Keras: flaky test,10 minutes timeout on travis: inputs = self.queue.get(block=True).get() hangs

Created on 23 Oct 2018 · 13Comments · Source: keras-team/keras

This issue is a discussion to track the 10 minutes timeout bug on travis.

On travis, the test suite sometimes hangs and travis gives the message no output has been recieved for the last 10 minutes. By adding pytest-timeout to our test suite, we were able to get a traceback of the problem. Note that it happens most of the time with tensorflow, but sometimes happens with theano and cntk. Here is this traceback:

=================================== FAILURES ===================================
________________________________ test_warnings _________________________________
[gw0] linux -- Python 3.6.6 /home/travis/miniconda/envs/test-environment/bin/python
    @pytest.mark.skipif(sys.version_info < (3,),
                        reason='Cannot catch warnings in python 2')
    def test_warnings():
        a = Input(shape=(3,), name='input_a')
        b = Input(shape=(3,), name='input_b')

        a_2 = Dense(4, name='dense_1')(a)
        dp = Dropout(0.5, name='dropout')
        b_2 = dp(b)

        model = Model([a, b], [a_2, b_2])

        optimizer = 'rmsprop'
        loss = 'mse'
        loss_weights = [1., 0.5]
        model.compile(optimizer, loss, metrics=[], loss_weights=loss_weights,
                      sample_weight_mode=None)

        @threadsafe_generator
        def gen_data(batch_sz):
            while True:
                yield ([np.random.random((batch_sz, 3)),
                        np.random.random((batch_sz, 3))],
                       [np.random.random((batch_sz, 4)),
                        np.random.random((batch_sz, 3))])

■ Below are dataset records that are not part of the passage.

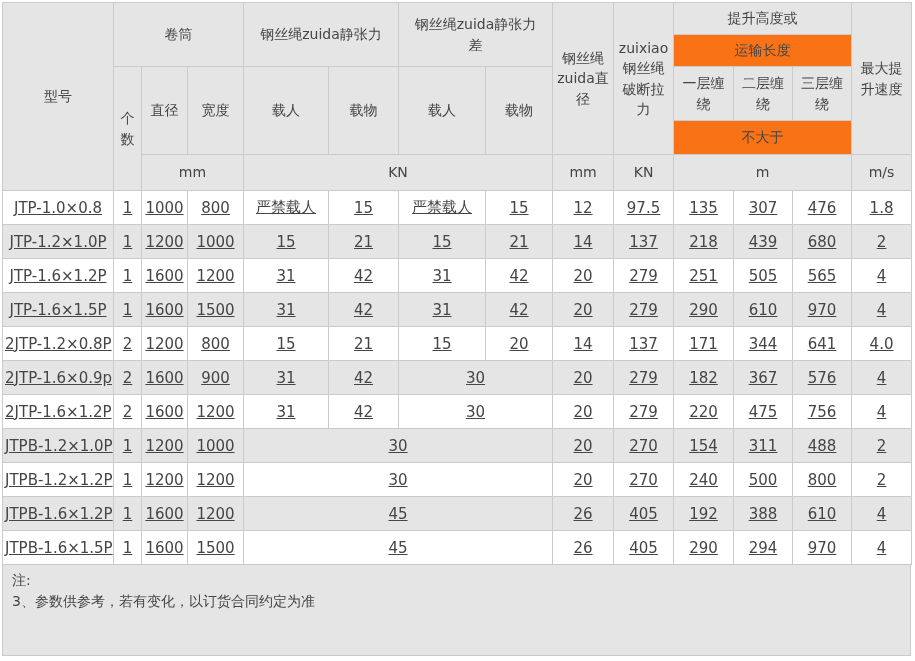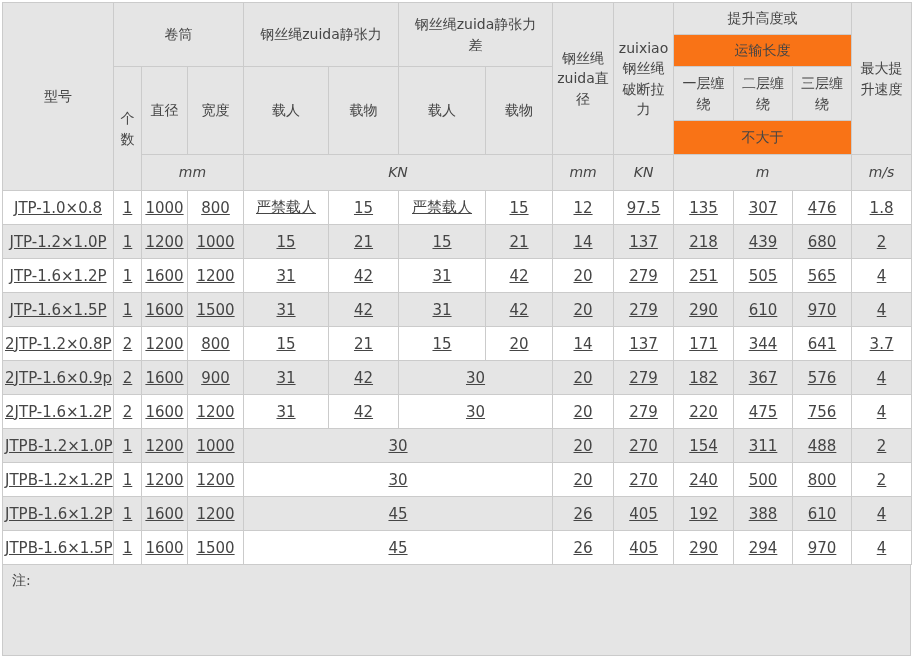--- a/index.html
+++ b/index.html
@@ -39,7 +39,7 @@
   thead tr.h2 { height: 32px; }
   thead tr.h3 { height: 54px; }
   thead tr.h4 { height: 34px; }
-  thead tr.h5 { height: 36px; font-style: italic; }
+  thead tr.h5 { height: 36px; }
   .break-all { word-break: break-all; }
   tbody td {
     font-size: 15px;

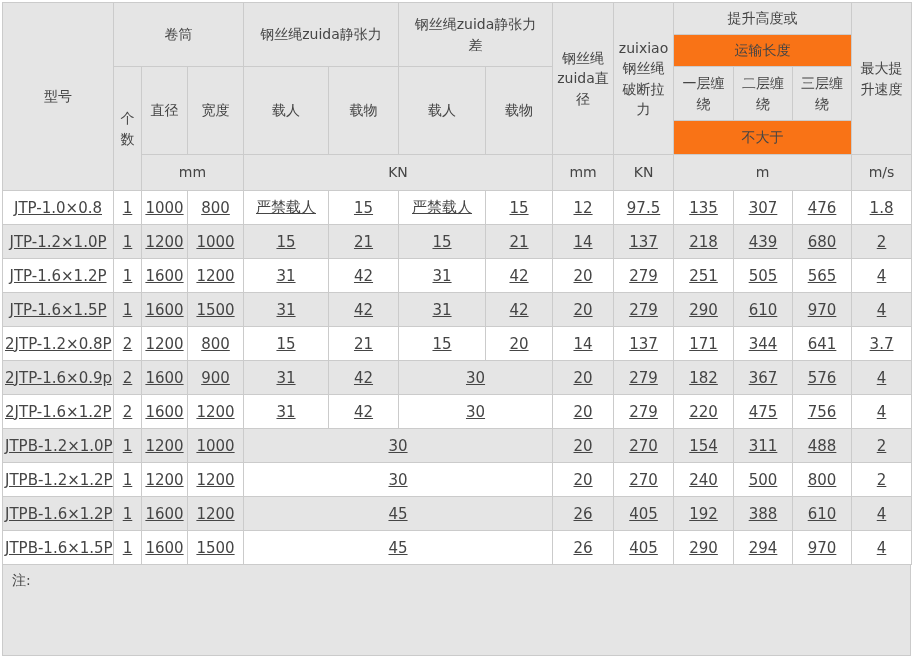--- a/index.html
+++ b/index.html
@@ -199,7 +199,7 @@
         <td>171</td>
         <td>344</td>
         <td>641</td>
-        <td>3.7</td>
+        <td>4.0</td>
       </tr>
       <tr>
         <td>2JTP-1.6×0.9p</td>

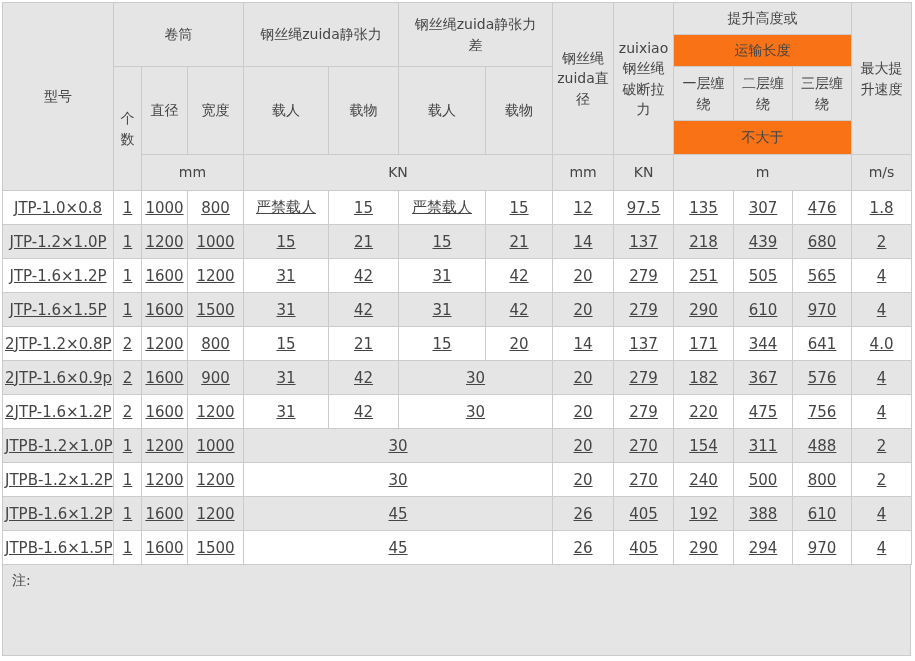--- a/index.html
+++ b/index.html
@@ -288,6 +288,7 @@
 
   <div class="notes">
     <div>注:</div>
+    <div>3、参数供参考，若有变化，以订货合同约定为准</div>
   </div>
 </div>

        with pytest.warns(Warning) as w:
            out = model.fit_generator(gen_data(4),
                                      steps_per_epoch=10,
                                      use_multiprocessing=True,
>                                     workers=2)
tests/keras/engine/test_training.py:604: 
_ _ _ _ _ _ _ _ _ _ _ _ _ _ _ _ _ _ _ _ _ _ _ _ _ _ _ _ _ _ _ _ _ _ _ _ _ _ _ _ 
keras/legacy/interfaces.py:91: in wrapper
    return func(*args, **kwargs)
keras/engine/training.py:1418: in fit_generator
    initial_epoch=initial_epoch)
keras/engine/training_generator.py:179: in fit_generator
    generator_output = next(output_generator)
keras/utils/data_utils.py:685: in get
    inputs = self.queue.get(block=True).get()
../../../miniconda/envs/test-environment/lib/python3.6/multiprocessing/pool.py:638: in get
    self.wait(timeout)
../../../miniconda/envs/test-environment/lib/python3.6/multiprocessing/pool.py:635: in wait
    self._event.wait(timeout)
../../../miniconda/envs/test-environment/lib/python3.6/threading.py:551: in wait
    signaled = self._cond.wait(timeout)
_ _ _ _ _ _ _ _ _ _ _ _ _ _ _ _ _ _ _ _ _ _ _ _ _ _ _ _ _ _ _ _ _ _ _ _ _ _ _ _ 
self = <Condition(<unlocked _thread.lock object at 0x7fd35883ce18>, 0)>
timeout = None
    def wait(self, timeout=None):
        """Wait until notified or until a timeout occurs.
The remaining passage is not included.